黒とオレンジの夜


自室のベッドに倒れこもうとした骸は毛布をめくったまま絶句し、思考を停止させる。
目の前のベッドの上にはここにいるはずのない小さい体を丸めて眠る黒猫、の仮装をした綱吉が小さな寝息をたてながら静かに寝ていた。

「なぜ、ボンゴレが、ここに…?」

骸の自問は薄暗い部屋にやけに大きく響く。
動揺の余りしばらく放心状態になっていた骸はハッとすると声を発した。

「ここで何をしている、沢田綱吉!」

思いのほか大きく声帯を震わせた自身の声に骸はびくっとするが、綱吉は全く気づく事無く惰眠を貪り続ける。
しばし考えた骸はベッドに片膝をつき、綱吉の華奢な体を揺さぶりだした。

「起きなさい、沢田綱吉」
「う…うぅーん……」

いやいやをするように首を軽く振る綱吉の頭についた黒い獣耳がさわさわと揺れるのを見た骸はカッと頬を赤らめる。

「起きなさい!」

骸はそう言うと無理やり綱吉の上半身を引き起こした。
さすがの綱吉もそこまでされれば、むずむずと目を擦りながら意識を徐々に覚醒させた。

「う、うぅん……あ、むくろ、お帰り」

半分寝ぼけているのか綱吉はへラッと微笑みながら首をかしげ舌足らずに骸に挨拶をした。
その姿に動揺した骸は思わず視線を逸らす。

「な、なぜここにボンゴレがいるのですか?」
「あー………あっ!」

骸の問いかけにしばらく寝ぼけた頭でこの場にいた理由を必死に思い出そうとした綱吉は、その目的を思い出し「ポンッ」と手を叩き、骸に向かって掌を差し出した。

「…なんですか、この手は?」
「どるちぇっと・お・すけるつぇっと」
「……イタリア語を覚えようとした努力は買いますが、発音が悪すぎますよ」

綱吉の呪文のような言葉の意味を理解した骸はフーッとため息をついた。
そんな骸に綱吉はぶーっと文句の声を上げる。
いまだに覚醒しきれていないのかその言動はどこか普段よりも幼い。

「もうそんな時期でしたか…。で、わざわざ何ですか?」
「オレだって別に自分で来たくて来た訳じゃないよ!リボーンに言われて仕方なく…」
「なるほど。アルコバレーノはイベントがお好きでしたね」
「守護者全員の所に行ってお菓子回収して来いって言われたんだよ…。で、どるちぇっと・お・すけるつぇっと、だよ骸」

再度骸に向けて手を差し出した綱吉に深いため息をついた骸は、ジャケットのポケットに手を突っ込みそこから包装された小さいチョコを取り出し綱吉の掌に無造作に落とした。

「はい、どうぞ」
「オマエは絶対もってないと思ったのに、意外だな!」
「別にこの日のために用意したのではありません。
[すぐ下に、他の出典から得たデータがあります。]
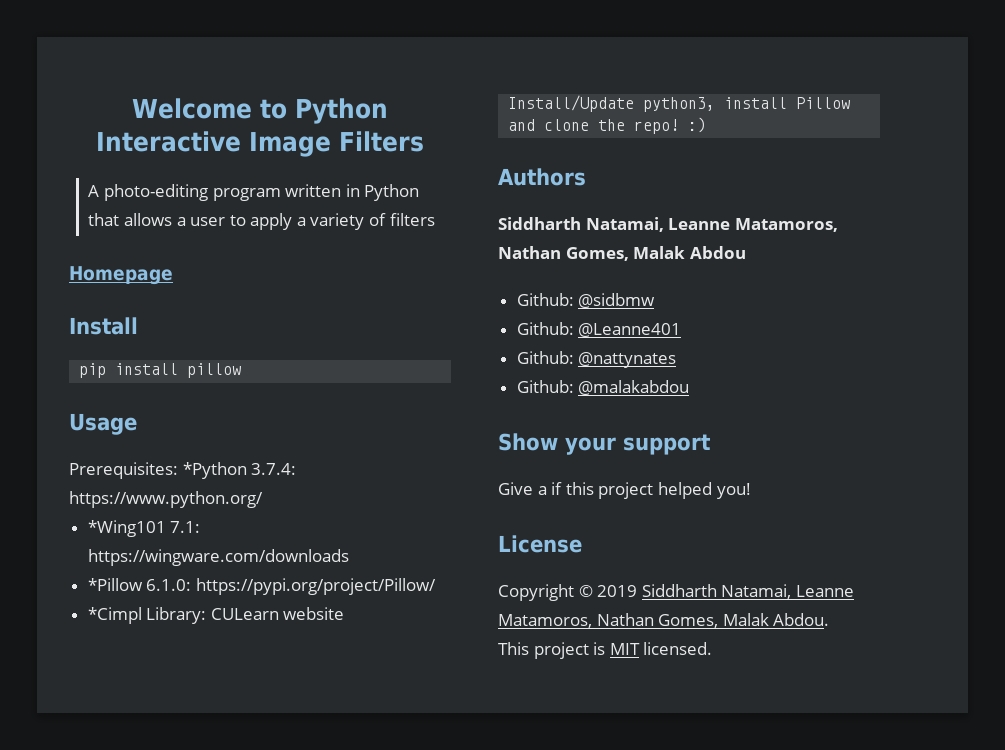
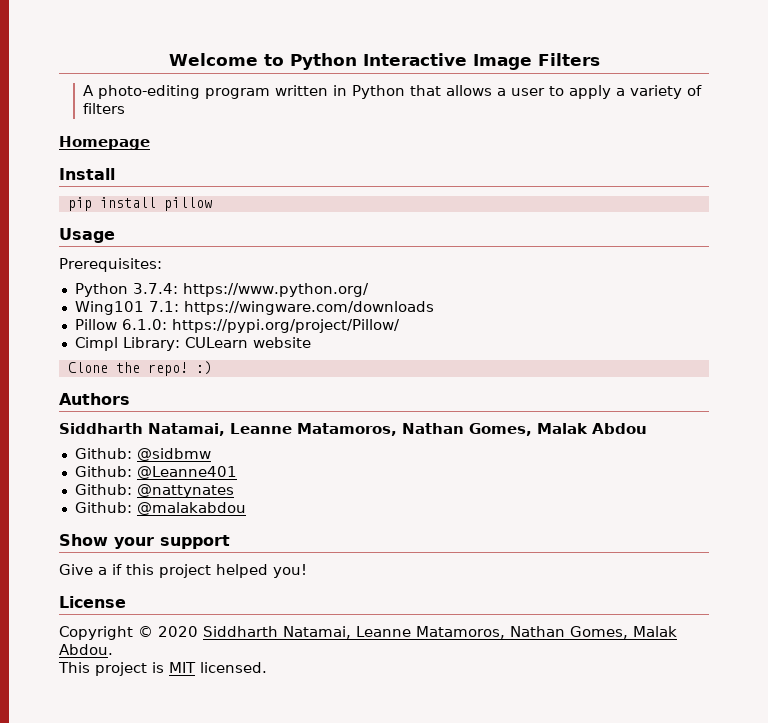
[182,462,247,479] *Python -> [74,283,128,297] // Python
[87,520,166,537] *Wing101 -> [74,301,144,315] Wing101
[87,578,143,591] *Pillow -> [74,319,117,330] Pillow
[87,607,142,624] *Cimpl -> [74,337,118,351] Cimpl
[508,95,851,112] [508,119,590,131] Install/Update python3, install Pillow and clone -> [67,362,108,373] Clone
[597,585,638,597] 2019 -> [158,626,198,637] 2020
自分用ですよ」
「…そっちの方が意外だよ」

これでノルマ達成だ!
と欠伸をしながら立ち上がった綱吉の肩を骸が急に押し返したため、綱吉は再びベッドに転がる。

「何するんだよ!」
「dolcetto o scherzetto」

ニッコリと奇麗な顔に胡散臭い笑顔を浮かべた骸が綱吉に覆いかぶさりながら、完璧な発音で先ほど綱吉が言った言葉を反芻した。

「dolcetto o scherzetto」

再度、綱吉の耳に直接囁くように骸が言葉を発する。
鼓膜に直接響く色気のある声に綱吉は顔を赤らめ起き上がろうとじたばたするが、上から骸に抑えつけられているため起き上がる事が出来ない。

「オマエふざけるなよ」
「dolcetto o scherzetto…お菓子をくれなきゃいたずらしますよ?」
「お菓子なんて持ってないよ!離せ!」
「おやおや…じゃあいたずらさせていただきましょうか」
「うわー!このチョコやるから、落ち着こう、な、骸」
「それは僕があげたものですから却下です」


「動揺させられて腹が立ったんですから、君もそれ相応に動揺しなさい」と意味不明な言葉を吐き出した骸と、「えぇなんだよそれ!意味わかんないよ!」と騒ぐ猫の耳と尻尾を付けた綱吉の間に何があったのかは綱吉が持ってきたジャックランタンだけが知っている。

(2009.10.31)
黒猫綱吉に我慢できなくなったツンデレ骸のお話、でした。たぶん。